Historically distribution networks were designed to accommodate power flow from the grid supply points through to the electricity consumer via the medium voltage and low voltage networks, but the growth of distributed energy resources has changed this picture dramatically presenting utilities with a number of challenges in terms of grid management.
Traditional models of network distribution were predictable, and their design based on information from metering points, Maximum Demand Indicator (MDI) readings and high voltage load data to meet the needs of normal operation, fault conditions and abnormal operations. For decades, the daily load curves have underpinned investment and operation decisions and there has been a high degree of predictability of demand and generation with the traditional approach to network planning.
However, in the last few years there has been significant growth in large-scale renewable energy sources (RES), distributed energy resources (DER) and low carbon technologies (LCT) to address generation shortfalls and increase access to electricity. This has resulted in an increase in active networks, which are characterised by bi-directional power flow, variable voltage profiles and less predictable loads and fault current levels.

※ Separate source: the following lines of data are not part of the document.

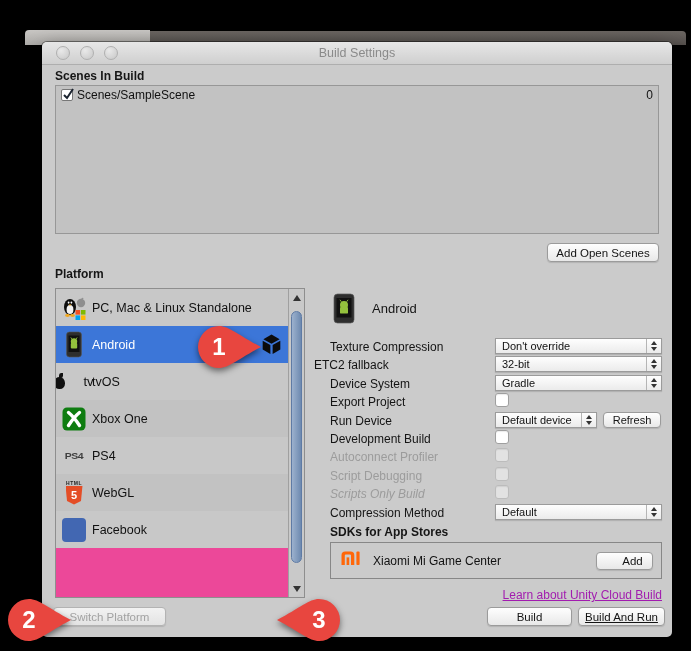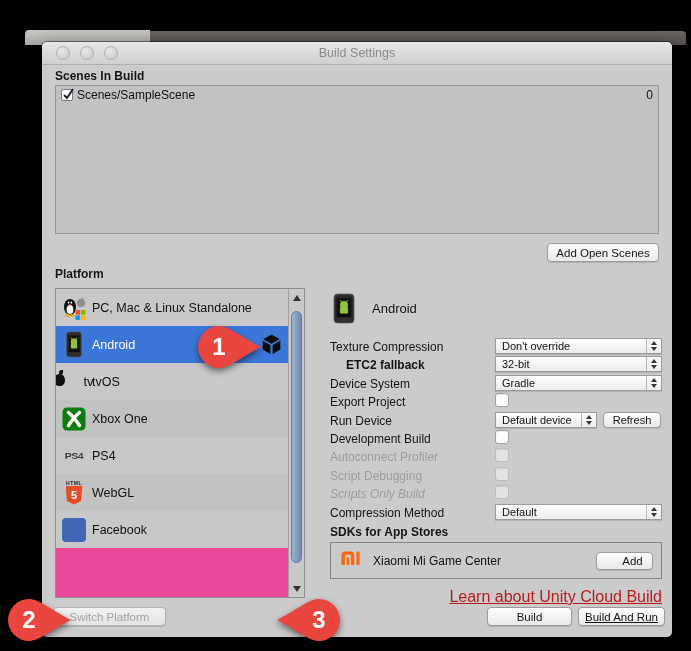--- a/index.html
+++ b/index.html
@@ -268,7 +268,7 @@
       </span>
   </div>
 
-  <span class="lbl" style="left:304px;top:316px;font-weight:bold;">ETC2 fallback</span>
+  <span class="lbl" style="left:272px;top:316px;">ETC2 fallback</span>
   <div class="dd" style="left:453px;top:314px;width:167px;">
     <span>32-bit</span>
     <span class="step">

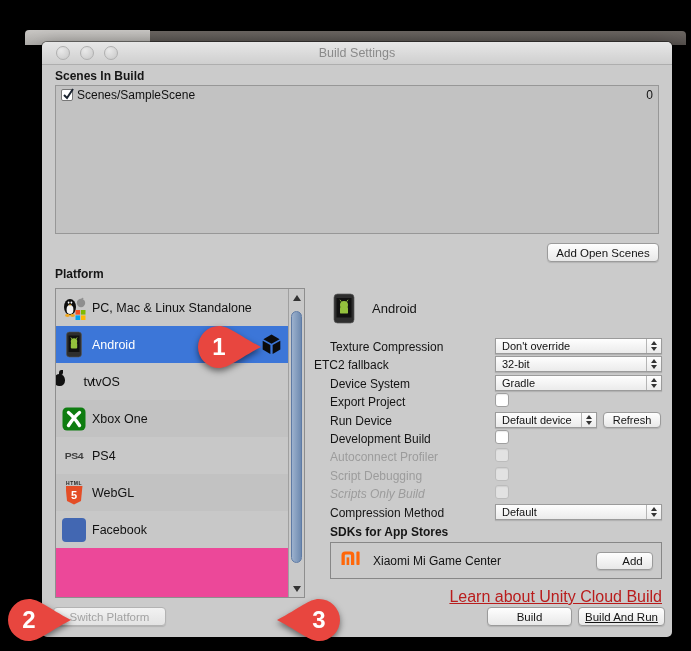--- a/index.html
+++ b/index.html
@@ -103,7 +103,7 @@
     display:flex;align-items:center;justify-content:center;
     color:#fff;font-weight:bold;font-size:11px;}
   .fb-icon{width:24px;height:24px;border-radius:4px;background:#4267b2;position:relative;overflow:hidden;}
-  .tv-wrap{display:flex;align-items:flex-start;gap:18px;}
+  .tv-wrap{display:flex;align-items:flex-end;gap:18px;}
   .apple-dot{width:11px;height:12px;background:#111;border-radius:50% 50% 46% 46%;position:relative;}
   .apple-dot::before{content:"";position:absolute;left:5px;top:-4px;width:4px;height:5px;background:#111;border-radius:50% 0;}
   .tv-text{font-size:13px;color:#111;letter-spacing:0;}

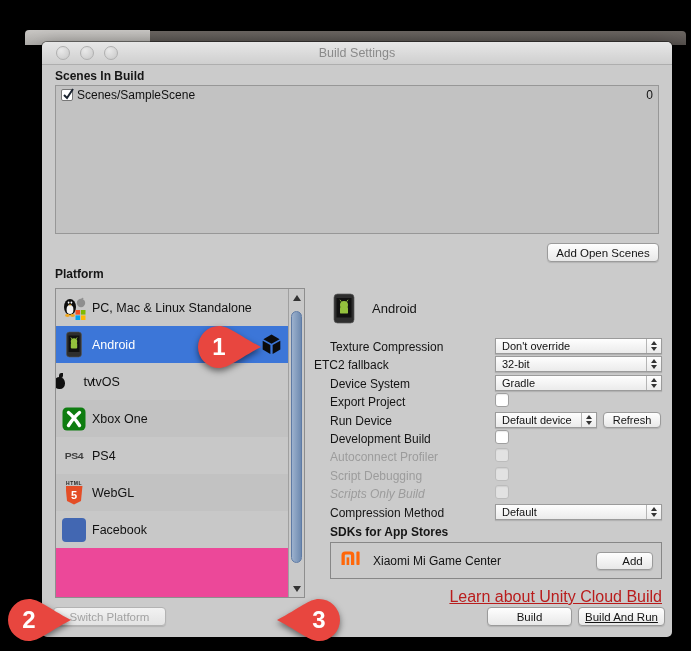--- a/index.html
+++ b/index.html
@@ -87,7 +87,7 @@
   .sdk-grow{flex:1;}
 
   .cloud-link{position:absolute;top:546px;left:288px;width:332px;text-align:right;
-    font-size:16px;color:#b91c1c;text-decoration:underline;cursor:pointer;}
+    font-size:12px;color:#a21caf;text-decoration:underline;cursor:pointer;}
 
   
   .badge{position:absolute;filter:drop-shadow(0 3px 3px rgba(0,0,0,.5));}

Active networks have different dynamics from traditional passive networks presenting management challenges to the operator that require different information, planning and management processes to ensure that the quality of supply is maintained.
With progress come new challenges
Active networks bring a whole raft of issues for utilities and network operators. Foremost amongst these is managing the ‘last mile’ of the distribution network. Previously low voltage networks have been virtually invisible in terms of system monitoring. As a result, utilities were reliant on customers reporting faults in order to understand where issues were occurring and with little or no visibility of ‘stress points’ at this level of the network.
Historically the focus for management of low voltage networks has been maintaining and improving quality of supply to customers and ensuring the operational efficiency of the networks. This was achieved through power flow monitoring and fault passage measurement on the MV network.
However, with much of the DER, such as embedded generation and electric vehicles (EV), being added to the network at low voltage level, utilities need more data to improve the visibility of this level of the network to help increase flexibility through access to daily energy profiles.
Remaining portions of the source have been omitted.